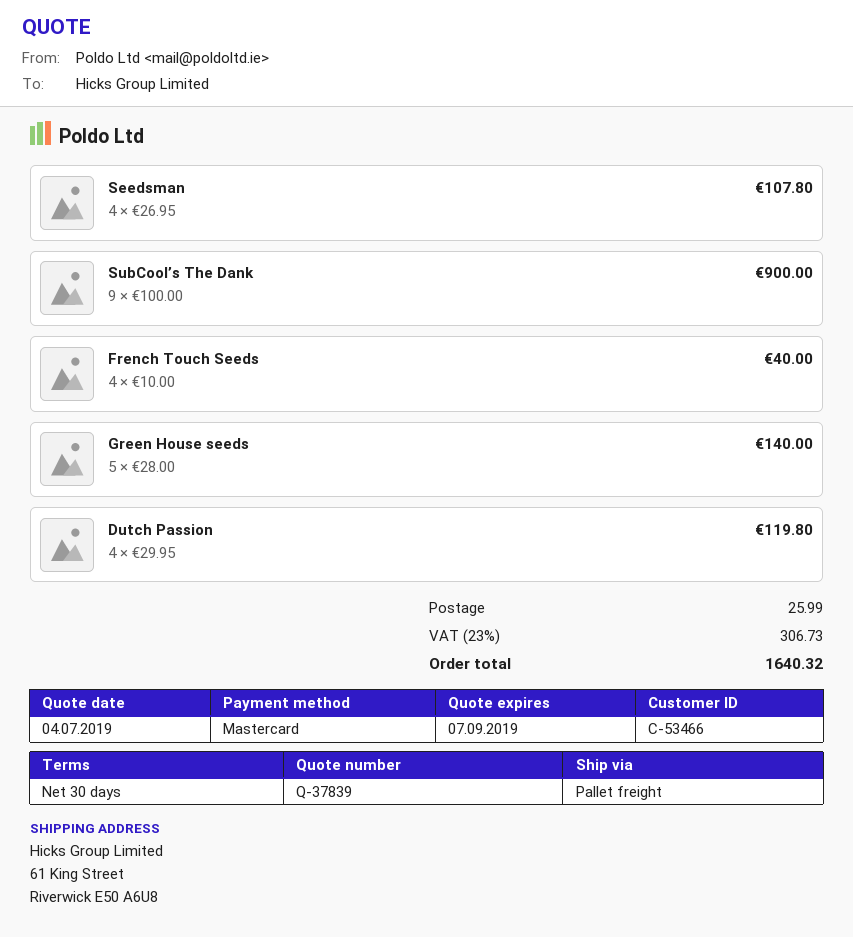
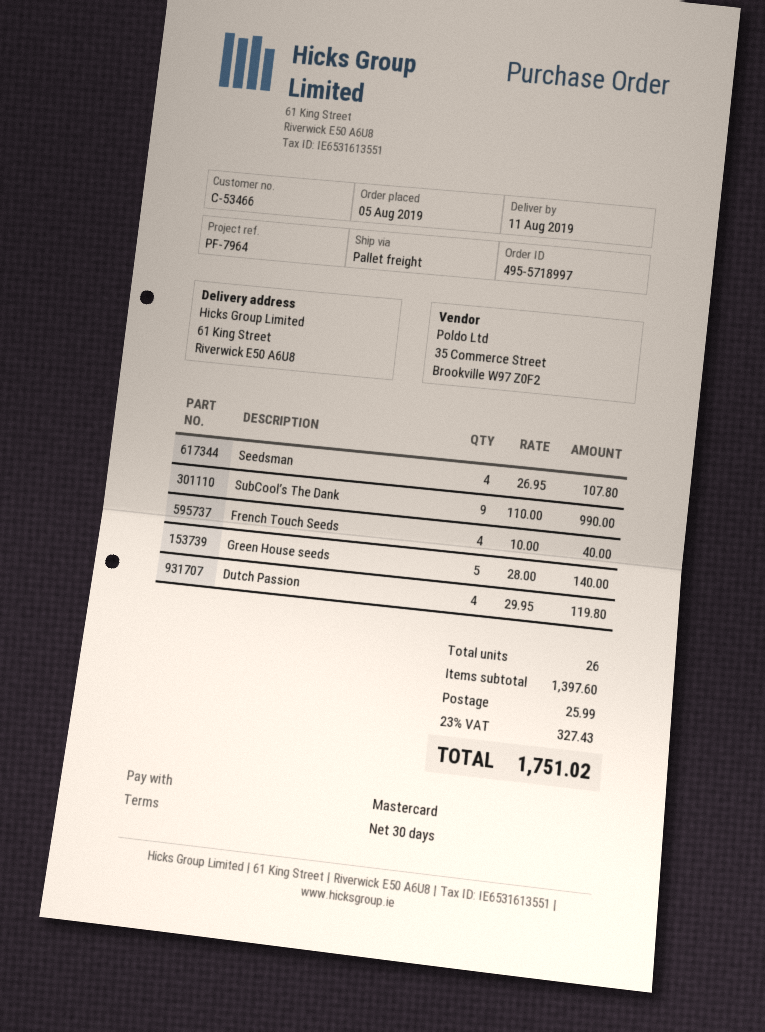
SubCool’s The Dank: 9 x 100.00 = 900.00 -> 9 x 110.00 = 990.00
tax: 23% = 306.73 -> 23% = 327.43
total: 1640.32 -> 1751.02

* * *

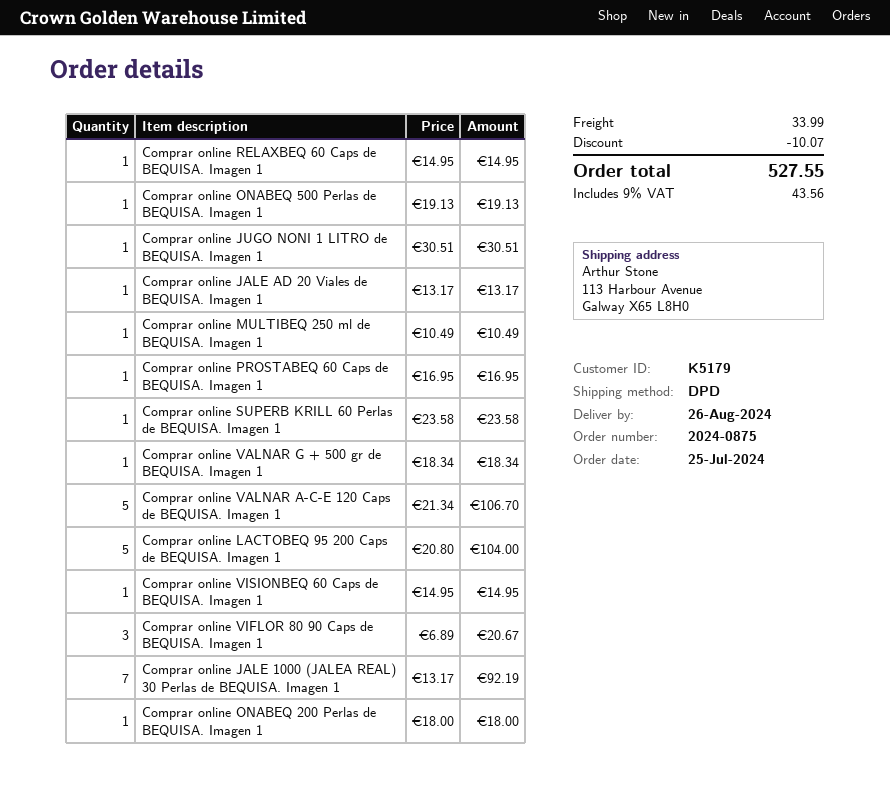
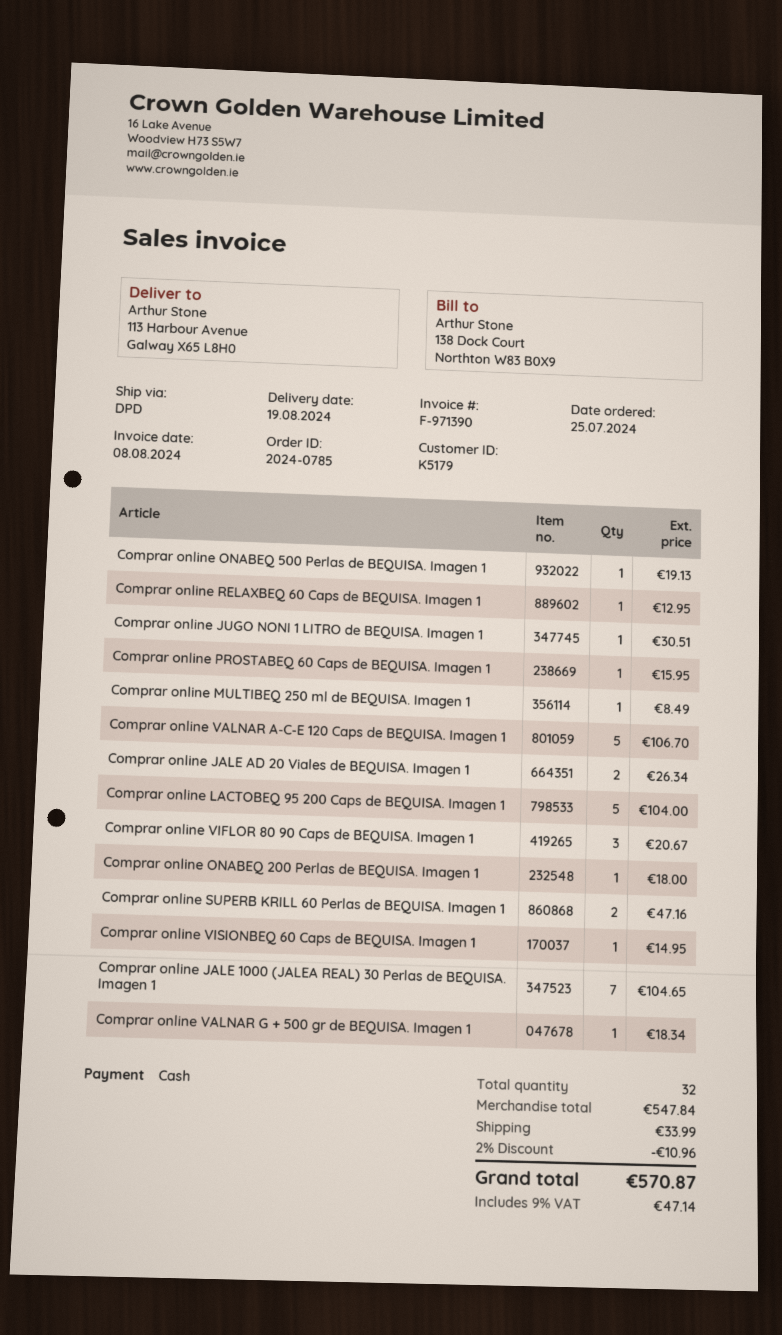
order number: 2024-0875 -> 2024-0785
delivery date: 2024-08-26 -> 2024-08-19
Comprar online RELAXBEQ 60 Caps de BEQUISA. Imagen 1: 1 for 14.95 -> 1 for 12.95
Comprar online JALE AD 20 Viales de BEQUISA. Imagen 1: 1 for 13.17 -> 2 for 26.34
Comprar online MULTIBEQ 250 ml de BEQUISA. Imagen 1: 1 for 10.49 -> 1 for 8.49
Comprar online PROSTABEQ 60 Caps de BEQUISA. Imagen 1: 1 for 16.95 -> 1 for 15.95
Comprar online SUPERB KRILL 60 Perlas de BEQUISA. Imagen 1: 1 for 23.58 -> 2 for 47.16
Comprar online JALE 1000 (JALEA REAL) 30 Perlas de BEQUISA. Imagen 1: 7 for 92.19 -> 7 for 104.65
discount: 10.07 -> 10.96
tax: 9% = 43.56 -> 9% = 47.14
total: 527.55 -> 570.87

--- The task ---
Please make an exact copy of the lines above from the line with "Comprar online JALE AD" through the line with "total: 527.55 -> 570.87", both ends included.

--- Problem solution ---
Comprar online JALE AD 20 Viales de BEQUISA. Imagen 1: 1 for 13.17 -> 2 for 26.34
Comprar online MULTIBEQ 250 ml de BEQUISA. Imagen 1: 1 for 10.49 -> 1 for 8.49
Comprar online PROSTABEQ 60 Caps de BEQUISA. Imagen 1: 1 for 16.95 -> 1 for 15.95
Comprar online SUPERB KRILL 60 Perlas de BEQUISA. Imagen 1: 1 for 23.58 -> 2 for 47.16
Comprar online JALE 1000 (JALEA REAL) 30 Perlas de BEQUISA. Imagen 1: 7 for 92.19 -> 7 for 104.65
discount: 10.07 -> 10.96
tax: 9% = 43.56 -> 9% = 47.14
total: 527.55 -> 570.87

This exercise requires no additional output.